Soon after implementation of a government-run, single-payer system, Congress would have to progressively increase taxes, reduce payments to doctors and hospitals or do both. The former won’t be palatable to the American people or the current Congress, and the latter will result in a two-tier system, with prolonged delays in access for those without added private coverage. This is what exists today in most countries that have implemented a government-run, single-payer system. We can get a glimpse of this by looking at the difference in care provided to the poor through Medicaid. Over time, if our nation tried this approach more broadly, that would become the experience of the middle class as well.

What’s The Right Answer?

Rather than try to move insurance to the government, an uphill battle unlikely to succeed, our nation would be better served addressing what is most broken in healthcare today. Increasing competition among organizations—based on the quality outcomes achieved, the access and service provided and the true cost of delivering care—is a first step. In addition, Congress and the president will need to take steps to combat the dysfunction created by monopolistic pricing of drugs beyond the value they create, continue the shift from pay-for-volume to pay-for-superior-clinical-outcomes and accelerate the implementation of 21st century technology, including both comprehensive EHRs and mobile tools like secure messaging and video.

The combination of all of these steps offers the potential for our nation to begin to address the increasing incidence of chronic disease, minimize the complications that ensue and reduce medical error.

How insurance is structured matters, but whether it’s funded through taxes or paid by employers does not. What is essential is to avoid the historical gaming that insurers used in the past to maximize profits through “slicing and dicing” the risk pool and trying to attract only the relatively healthy. And that means common benefits and risk adjustment.

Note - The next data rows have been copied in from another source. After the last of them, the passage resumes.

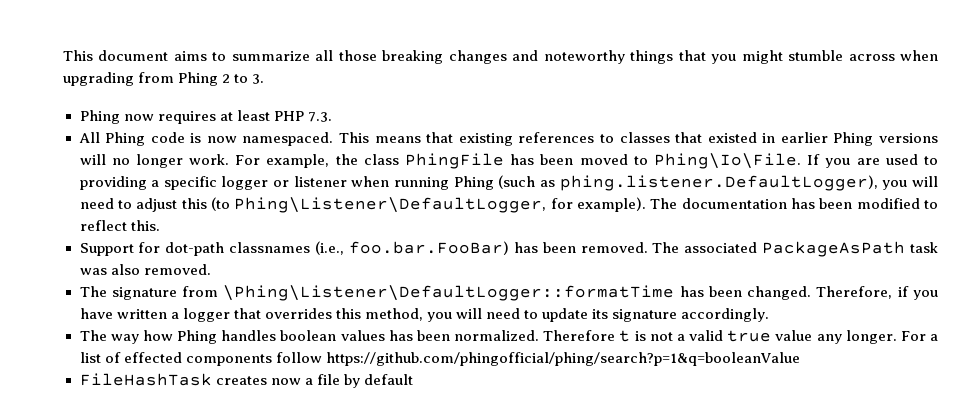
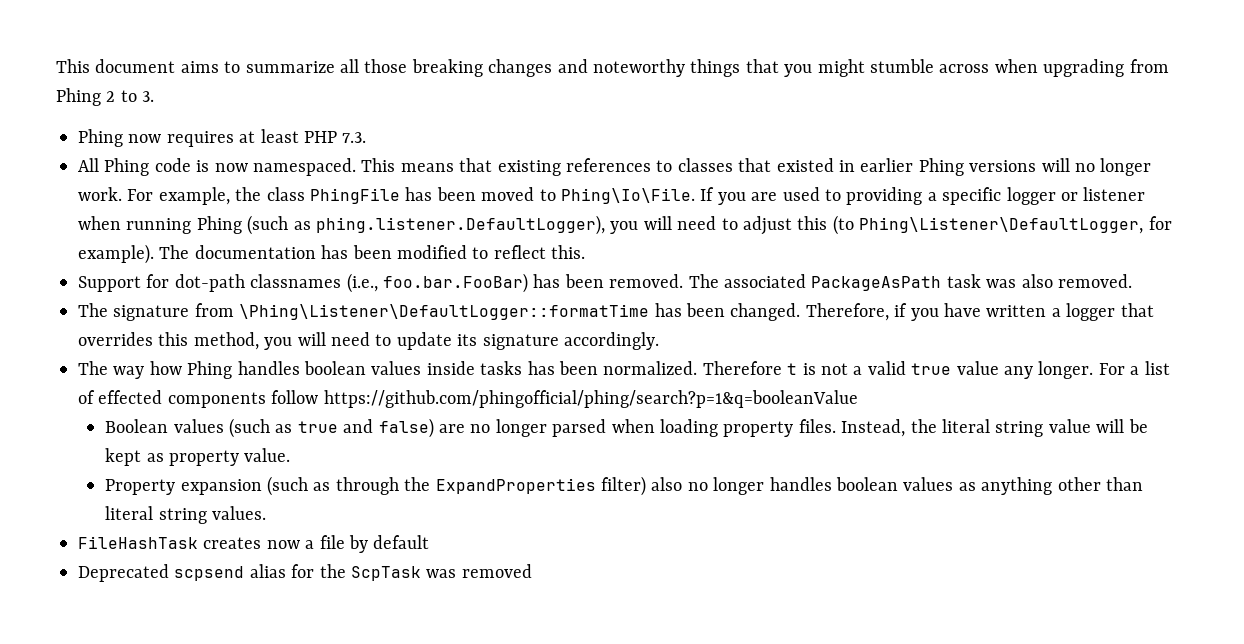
(385, 335) none -> [426,361,523,375] inside tasks
(800, 359) none -> [105,418,1148,438] [105,448,291,466] [105,476,1143,496] [105,506,266,524] // Boolean values (such as true and false) are no longer parsed when loading property files. Instead, the literal string value will be kept as property value. // Property expansion (such as through the ExpandProperties filter) also no longer handles boolean values as anything other than literal string values.
(413, 379) none -> [78,564,532,582] // Deprecated scpsend alias for the ScpTask was removed

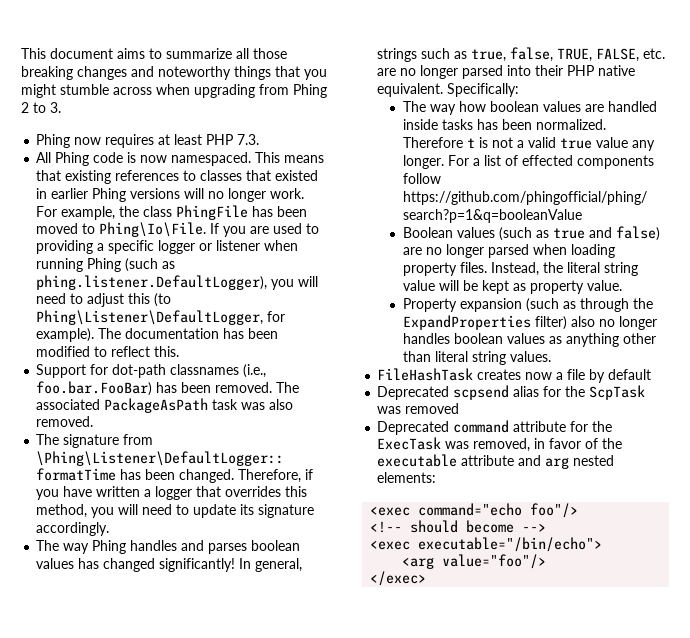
[149,361,182,375] how -> (90, 548) none
[304,361,422,375] boolean values -> [181,540,301,554] [36,558,303,572] [377,47,666,62] [377,65,636,79] [377,83,520,97] [402,101,657,115] and parses boolean values has changed significantly! In general, strings such as true, false, TRUE, FALSE, etc. are no longer parsed into their PHP native equivalent. Specifically: // The way how boolean values are handled
(532, 571) none -> [377,420,613,435] [377,437,623,452] [377,454,615,469] [377,472,437,483] [370,503,579,518] [370,520,547,533] [370,537,603,552] [402,554,547,569] [370,571,427,586] // Deprecated command attribute for the ExecTask was removed, in favor of the executable attribute and arg nested elements: // <exec command="echo foo"/> // <!-- should become --> // <exec executable="/bin/echo"> // <arg value="foo"/> // </exec>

To put it bluntly, for our country to embrace a government-run, single-payer system would be analogous to walking toward a cliff. Everything goes great until you reach the edge. With enough funding, it could work in year one and year two. But as taxes need to be raised annually to cover the added costs, and as delays for care become common, the failures of the model will become evident and discontent will grow. Already, states are finding it difficult to fund Medicaid without major federal assistance, and Medicare is approaching the point where it is spending more than it is collecting. Add on a government-run, single-payer system and our nation could rapidly fall from the edge to the ground below.